What you have to do
The required answer is an exact copy of the records below, without pictures.

Input records

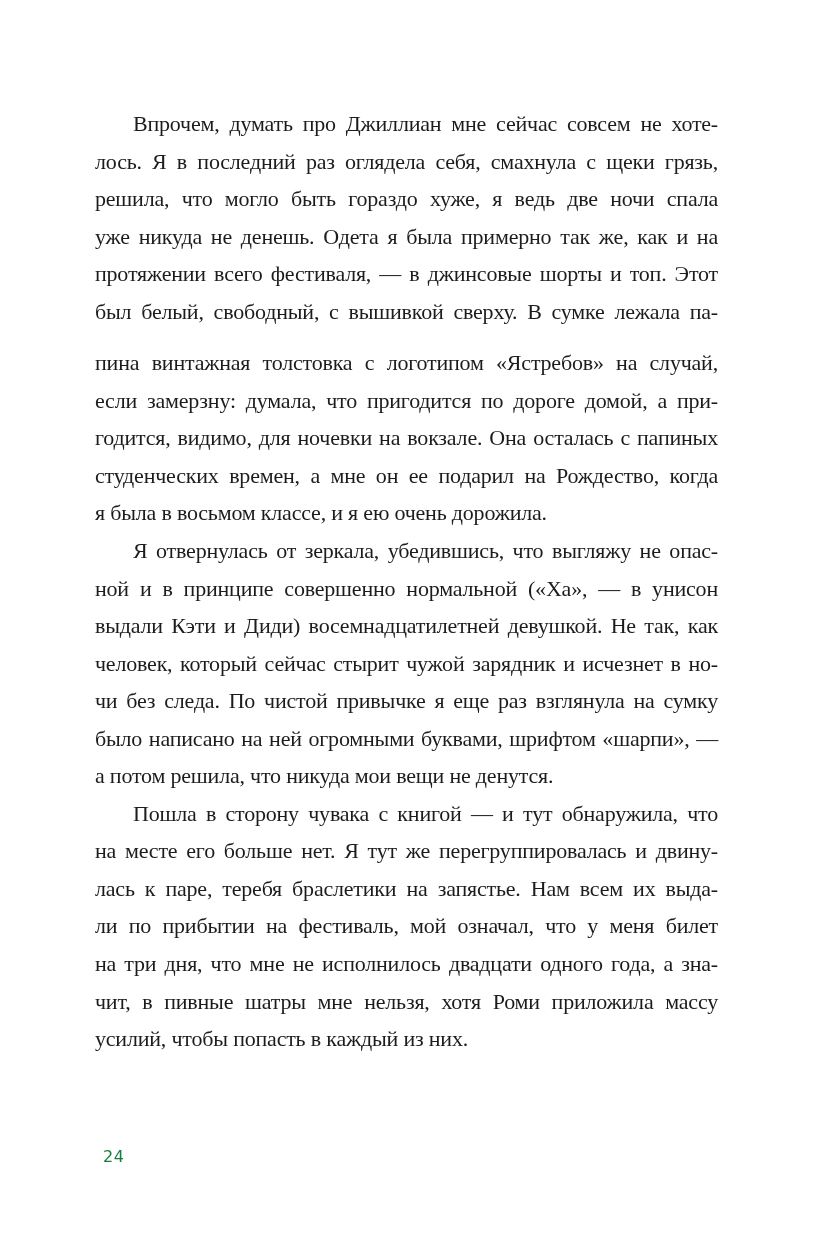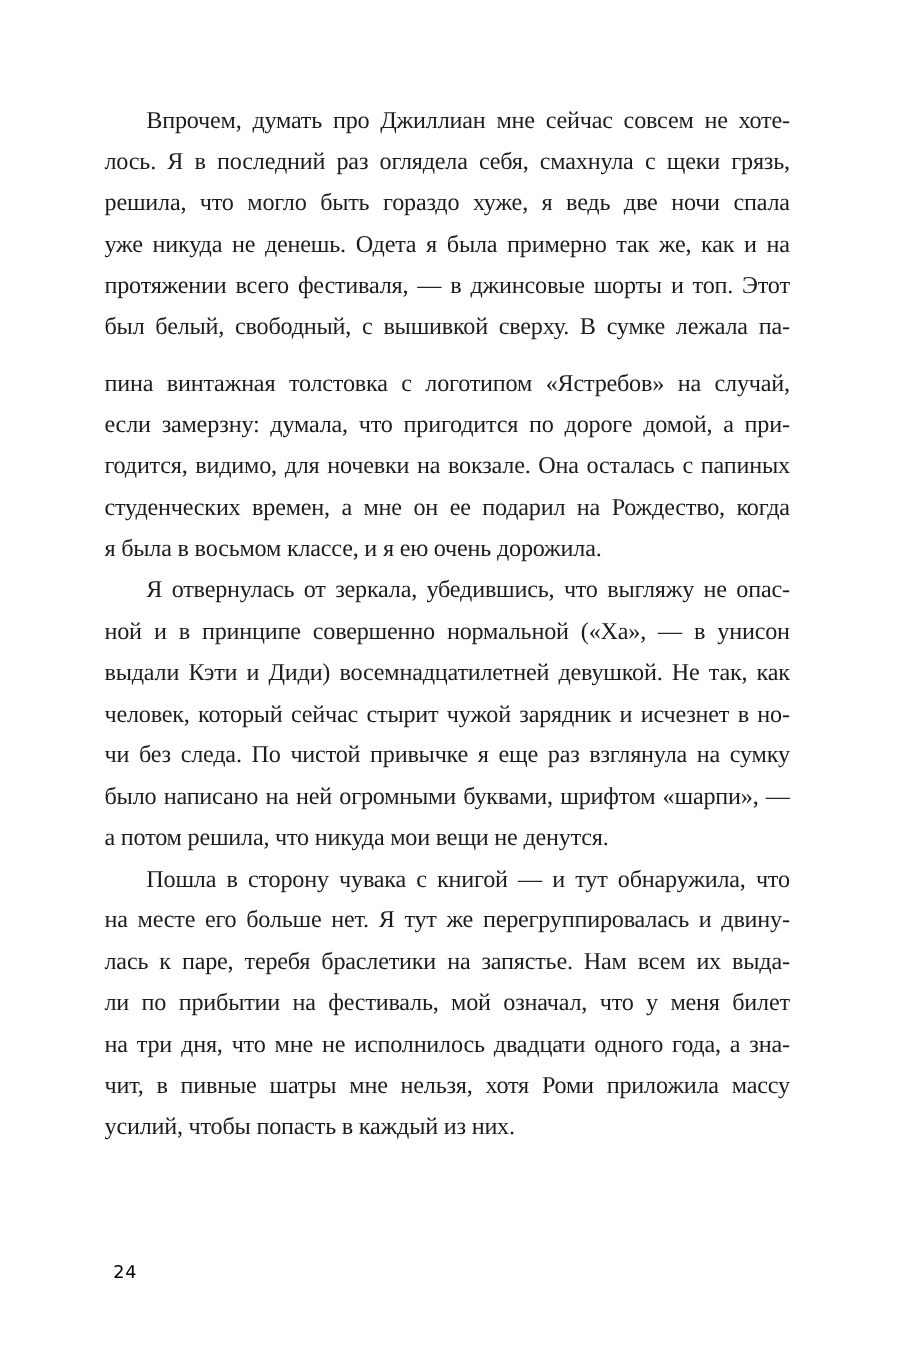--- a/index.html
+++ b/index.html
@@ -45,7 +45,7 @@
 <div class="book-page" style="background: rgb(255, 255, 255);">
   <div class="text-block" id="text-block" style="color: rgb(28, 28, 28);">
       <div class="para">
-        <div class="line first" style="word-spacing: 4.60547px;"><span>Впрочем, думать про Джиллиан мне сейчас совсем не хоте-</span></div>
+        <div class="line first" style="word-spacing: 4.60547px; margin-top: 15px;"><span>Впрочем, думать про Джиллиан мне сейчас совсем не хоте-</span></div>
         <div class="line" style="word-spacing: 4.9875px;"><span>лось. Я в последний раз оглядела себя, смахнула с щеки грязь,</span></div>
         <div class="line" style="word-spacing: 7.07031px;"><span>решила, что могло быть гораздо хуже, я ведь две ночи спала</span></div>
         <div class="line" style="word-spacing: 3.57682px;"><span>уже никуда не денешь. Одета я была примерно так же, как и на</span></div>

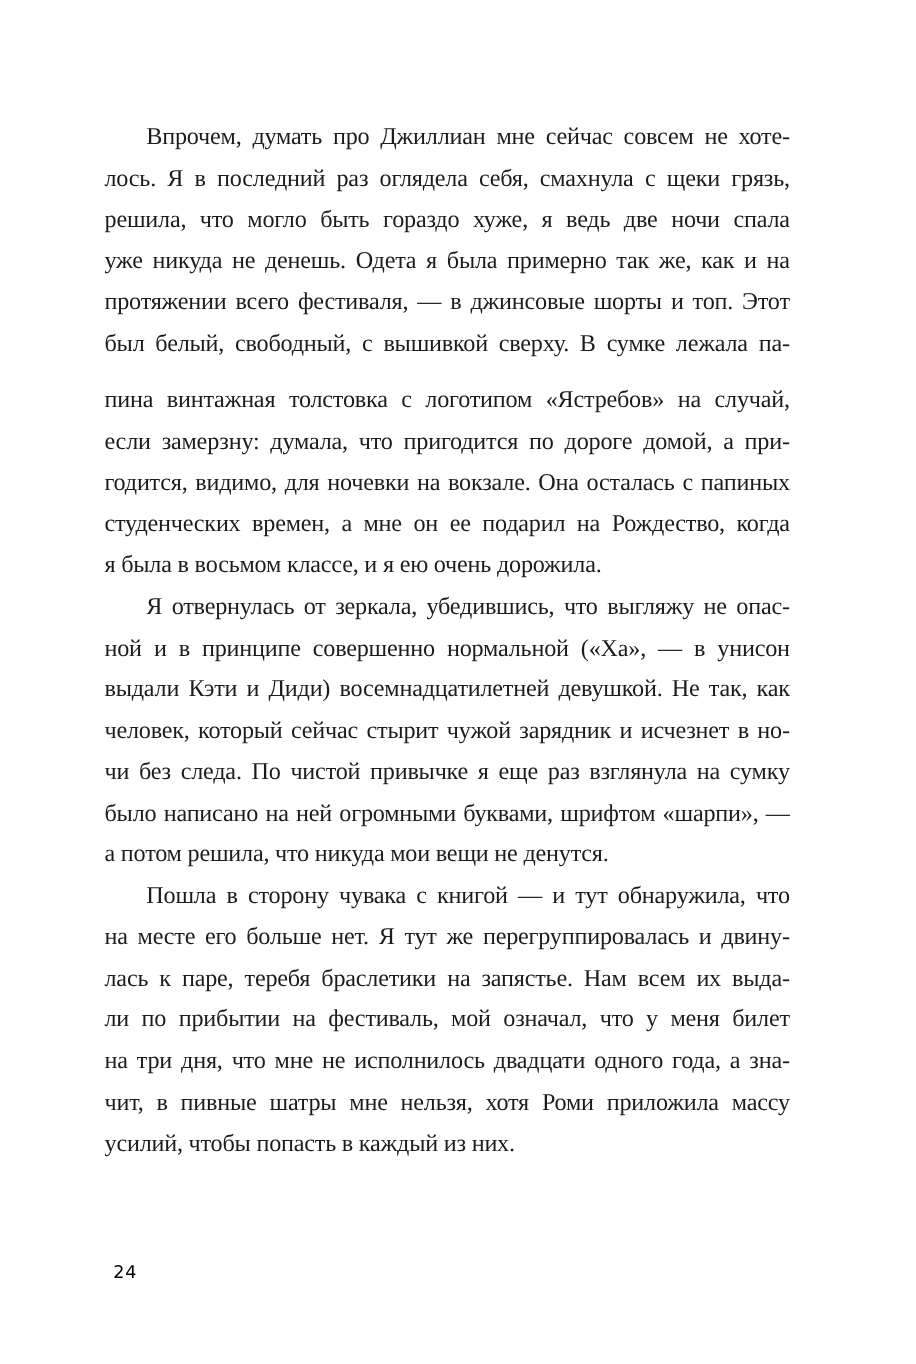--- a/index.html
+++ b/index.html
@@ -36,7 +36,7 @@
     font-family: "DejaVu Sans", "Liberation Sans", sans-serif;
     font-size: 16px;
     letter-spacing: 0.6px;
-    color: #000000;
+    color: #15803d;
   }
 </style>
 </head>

Completed exercise
--- a/index.html
+++ b/index.html
@@ -45,7 +45,7 @@
 <div class="book-page" style="background: rgb(255, 255, 255);">
   <div class="text-block" id="text-block" style="color: rgb(28, 28, 28);">
       <div class="para">
-        <div class="line first" style="word-spacing: 4.60547px;"><span>Впрочем, думать про Джиллиан мне сейчас совсем не хоте-</span></div>
+        <div class="line first" style="word-spacing: 4.60547px; margin-top: 15px;"><span>Впрочем, думать про Джиллиан мне сейчас совсем не хоте-</span></div>
         <div class="line" style="word-spacing: 4.9875px;"><span>лось. Я в последний раз оглядела себя, смахнула с щеки грязь,</span></div>
         <div class="line" style="word-spacing: 7.07031px;"><span>решила, что могло быть гораздо хуже, я ведь две ночи спала</span></div>
         <div class="line" style="word-spacing: 3.57682px;"><span>уже никуда не денешь. Одета я была примерно так же, как и на</span></div>

--- a/index.html
+++ b/index.html
@@ -36,7 +36,7 @@
     font-family: "DejaVu Sans", "Liberation Sans", sans-serif;
     font-size: 16px;
     letter-spacing: 0.6px;
-    color: #000000;
+    color: #15803d;
   }
 </style>
 </head>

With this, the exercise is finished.